Optimization
Name HamiltonianApplyPacked
Section Execution::Optimization
Type logical
Default yes
If set to yes (the default), Octopus will ‘pack’ the
wave-functions when operating with them. This might involve some
additional copying but makes operations more efficient.
See also the related StatesPack variable.
Name MemoryLimit
Section Execution::Optimization
Type integer
Default -1
If positive, Octopus will stop if more memory than MemoryLimit
is requested (in kb). Note that this variable only works when
ProfilingMode = prof_memory(_full).
Name MeshBlockDirection
Section Execution::Optimization
Type integer
Determines the direction in which the dimensions are chosen to compute
the blocked index for sorting the mesh points (see MeshBlockSize).
The default is increase_with_dimensions, corresponding to xyz ordering
in 3D.
Options:
- increase_with_dimension:
The fastest changing index is in the first dimension, i.e., in 3D this
corresponds to ordering in xyz directions.

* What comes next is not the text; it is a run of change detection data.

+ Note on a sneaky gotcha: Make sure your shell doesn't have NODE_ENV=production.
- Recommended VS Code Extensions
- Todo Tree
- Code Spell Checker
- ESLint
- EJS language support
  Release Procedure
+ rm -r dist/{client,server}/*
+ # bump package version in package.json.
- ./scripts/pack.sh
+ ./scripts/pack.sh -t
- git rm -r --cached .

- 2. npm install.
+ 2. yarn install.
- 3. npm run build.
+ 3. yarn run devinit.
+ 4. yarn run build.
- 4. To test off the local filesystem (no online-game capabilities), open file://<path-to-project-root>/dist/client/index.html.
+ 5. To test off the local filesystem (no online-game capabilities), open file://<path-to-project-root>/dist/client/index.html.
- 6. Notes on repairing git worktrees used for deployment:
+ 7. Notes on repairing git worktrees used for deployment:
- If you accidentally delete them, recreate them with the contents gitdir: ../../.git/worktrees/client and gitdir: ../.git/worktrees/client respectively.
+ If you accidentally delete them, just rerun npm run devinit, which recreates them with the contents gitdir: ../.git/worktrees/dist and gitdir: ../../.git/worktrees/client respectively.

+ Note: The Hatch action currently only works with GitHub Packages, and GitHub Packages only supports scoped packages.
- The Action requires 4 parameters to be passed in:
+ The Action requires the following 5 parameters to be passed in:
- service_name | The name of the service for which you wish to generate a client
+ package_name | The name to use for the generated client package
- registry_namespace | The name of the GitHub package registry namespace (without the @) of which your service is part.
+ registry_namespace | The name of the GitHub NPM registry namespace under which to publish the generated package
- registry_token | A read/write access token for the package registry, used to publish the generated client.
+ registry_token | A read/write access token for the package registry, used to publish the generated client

- decrease_with_dimension:
The fastest changing index is in the last dimension, i.e., in 3D this
corresponds to ordering in zyx directions.
Name MeshBlockSize
Section Execution::Optimization
Type block
To improve memory-access locality when calculating derivatives,
Octopus arranges mesh points in blocks. This variable
controls the size of this blocks in the different
directions. The default is selected according to the value of
the StatesBlockSize variable. (This variable only affects the
performance of Octopus and not the results.)
Name MeshLocalBlockDirection
Section Execution::Optimization
Type integer
Determines the direction in which the dimensions are chosen to compute
the blocked index for sorting the mesh points (see MeshLocalBlockSize).
The default is increase_with_dimensions, corresponding to xyz ordering
in 3D.
Options:
- increase_with_dimension:
The fastest changing index is in the first dimension, i.e., in 3D this
corresponds to ordering in xyz directions.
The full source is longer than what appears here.